Where is the Chairman’s Report for 2024 and why was the AGM not open to the public?

Answer:

The report will be written after the end of 2024 in order that events during the whole year, such as the recent AGM, can be included. In the previous year we did prepare a Statement that was ready for the AGM in December of that year. But, on reflection, we think publishing the 2024 Statement early in the new year is the best route to take.

As to the AGM, this is an occasion for the membership to hear about the work of their charity and question the trustees. There is no requirement for the charity to have an AGM but the trustees believe it is useful to our members. It is very simple to join the charity and therefore attend the AGM. Information regarding the holding of our AGM has always been given in the charity’s magazine.

Question:

People have said that you have contracted out services to trustees without the consent of the Charity Commission and that the payments are illegal. Is that true?

Answer:

No. That is entirely wrong. The allegation has no foundation.

Our Articles permit the charity to enter a contract with a trustee to provide services to the charity. This is a common occurrence with charities.  Many do this and the Charity Commission recognises the value of such arrangements to charities. There are strict rules for this laid down by the Charity Commission, including provisions covering conflict of interest. Those rules, which appear both in our Articles and in the Charity Commissions requirements, have been fully complied with.

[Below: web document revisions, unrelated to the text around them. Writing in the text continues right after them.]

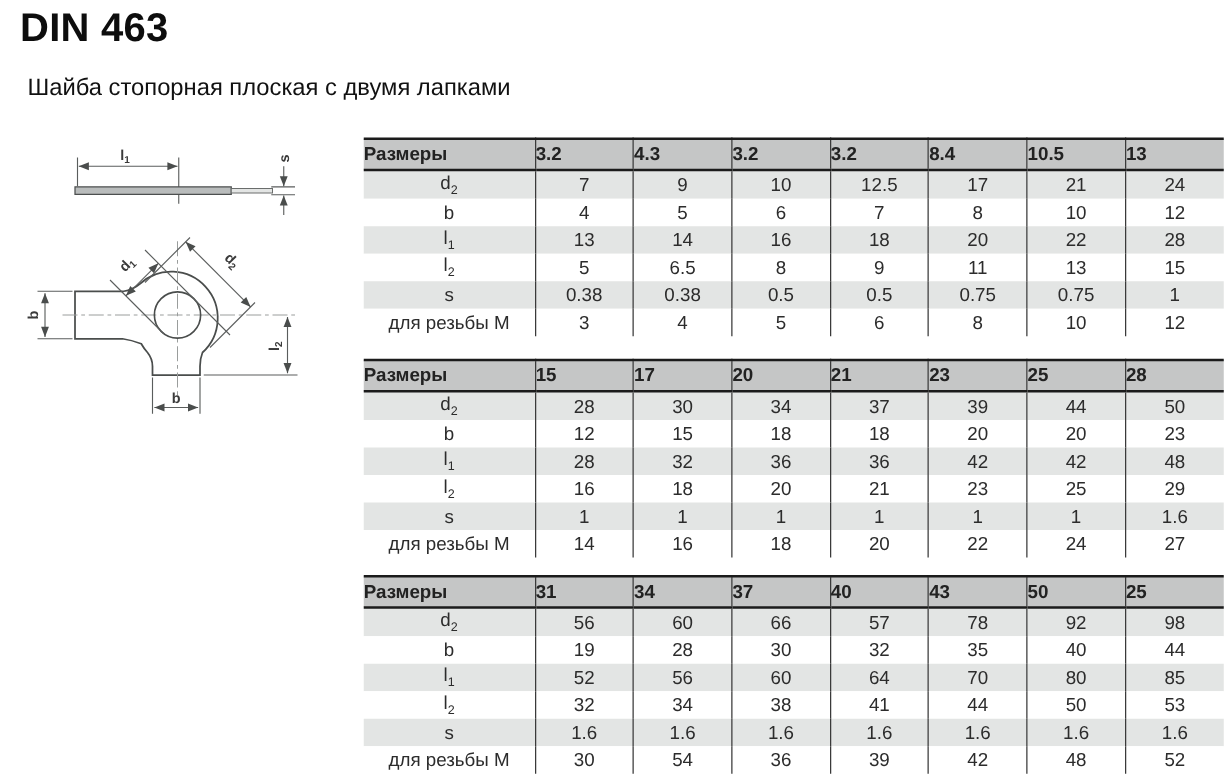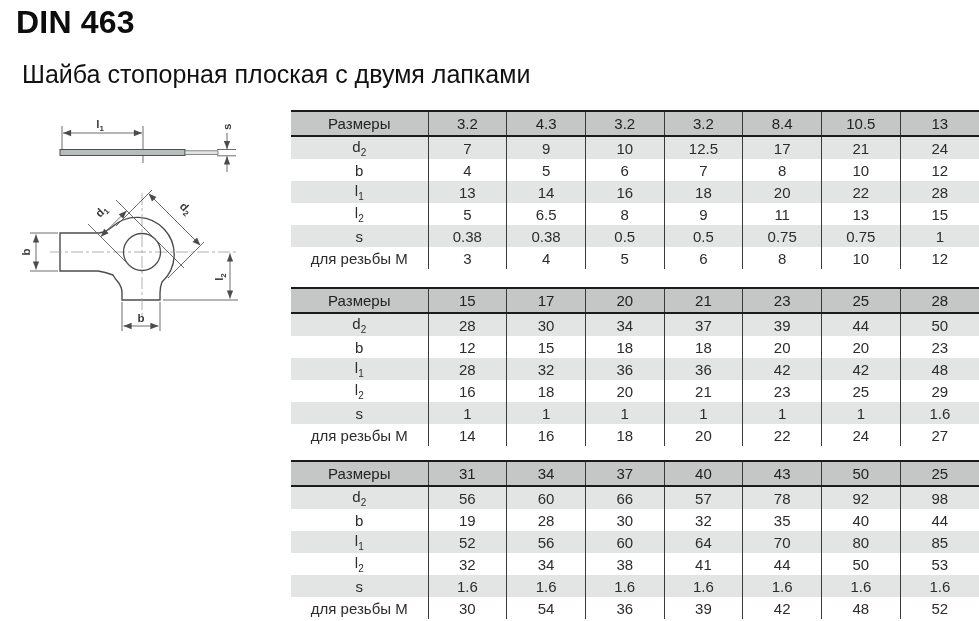--- a/index.html
+++ b/index.html
@@ -15,7 +15,7 @@
   }
   .page-subtitle {
     position:absolute; left:22px; top:60px; margin:0;
-    font-size:25px; font-weight:400; color:#111111;
+    font-size:19px; font-weight:400; color:#111111;
   }
   .drawing-wrap { position:absolute; left:15px; top:105px; width:250px; height:230px; }
   .dim-table {

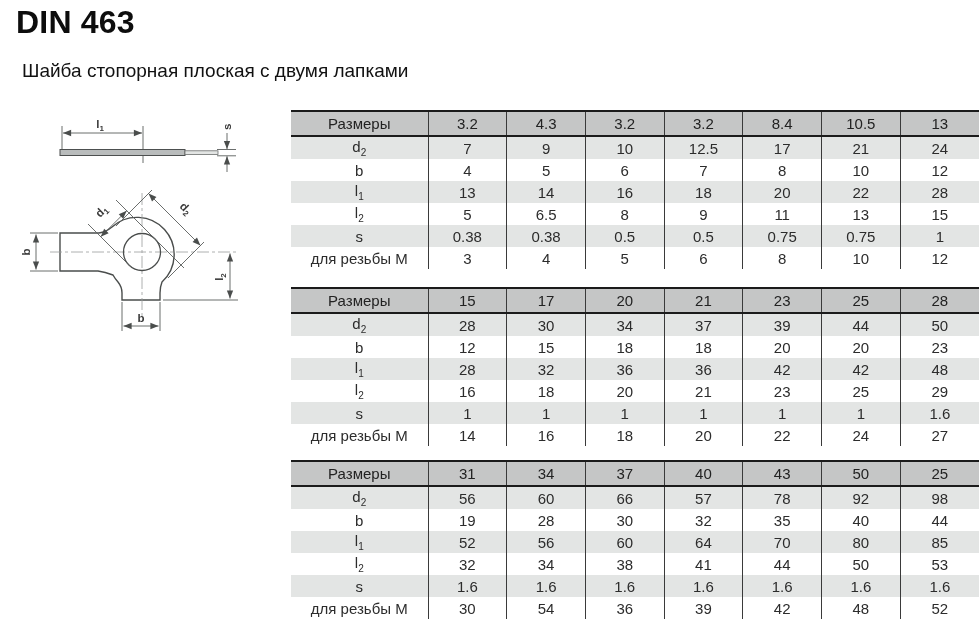--- a/index.html
+++ b/index.html
@@ -26,8 +26,8 @@
     font-size:15px; color:#2c2c2c;
   }
   .dim-table th {
-    height:23px; padding:0; text-align:center;
-    background:#c5c6c6; font-weight:400; color:#222;
+    height:23px; padding:0; text-align:left;
+    background:#c5c6c6; font-weight:700; color:#222;
     border-bottom:2.5px solid #1b1b1b;
   }
   .dim-table td { height:22px; padding:0; text-align:center; }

Please note that the ME Association does not employ a Director of Communications and that contracts issued in respect of either Campaigns or IT systems comply with our Articles and follow Charity Commission regulations.

Question:

Why don’t you tell the membership more about what you are doing and how you are spending the charity’s money?

Answer:

With our quarterly ME Essential Magazine, our weekly newsletter, our website and our social media channels, we inform, educate and campaign for all people with ME/CFS.

But, you are right and the feedback from the AGM was that we need to do even more and highlight the projects that will benefit us all and how we are spending our reserves We intend to do precisely that and have already embarked on that process. You will see this in the coming months.